Building on the basics, this notebook introduces multi-querying techniques in the RAG pipeline, exploring:

  • Multi-Query Setup: Configuring multiple queries to diversify retrieval.
  • Advanced Embedding Techniques: Utilizing multiple embedding models to refine retrieval.
  • Pipeline with Multi-Querying: Implementing multi-query handling to improve relevance in response generation.
  • Comparison & Analysis: Comparing results with single-query pipelines and analyzing performance improvements.
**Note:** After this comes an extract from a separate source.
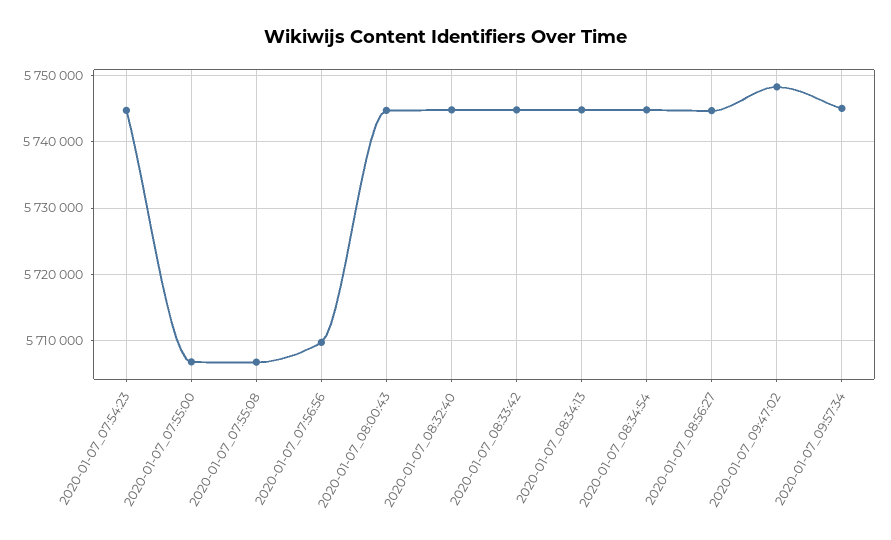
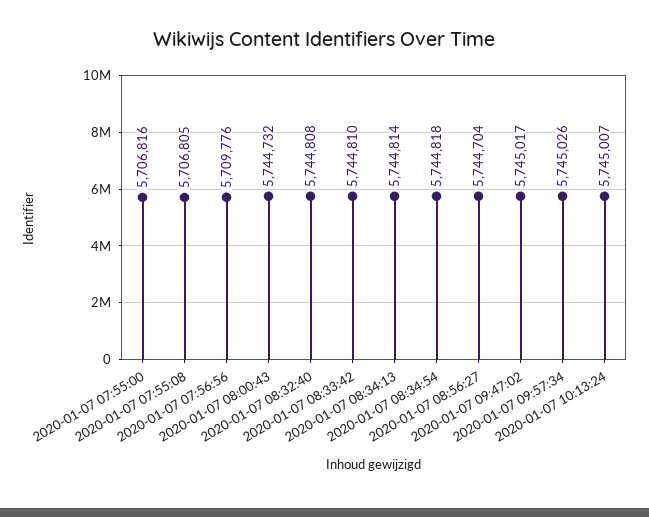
2020-01-07_07:54:23: 5745000 -> none
2020-01-07_09:47:02: 5748000 -> 5745017
2020-01-07 10:13:24: none -> 5745007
[3]_rag_routing_and_query_construction.ipynb

This notebook delves deeper into customizing a RAG pipeline. It covers:

  • Logical Routing: Implements function-based routing for classifying user queries to appropriate data sources based on programming languages.
  • Semantic Routing: Uses embeddings and cosine similarity to direct questions to either a math or physics prompt, optimizing response accuracy.
  • Query Structuring for Metadata Filters: Defines structured search schema for YouTube tutorial metadata, enabling advanced filtering (e.g., by view count, publication date).
  • Structured Search Prompting: Leverages LLM prompts to generate database queries for retrieving relevant content based on user input.
  • Integration with Vector Stores: Links structured queries to vector stores for efficient data retrieval.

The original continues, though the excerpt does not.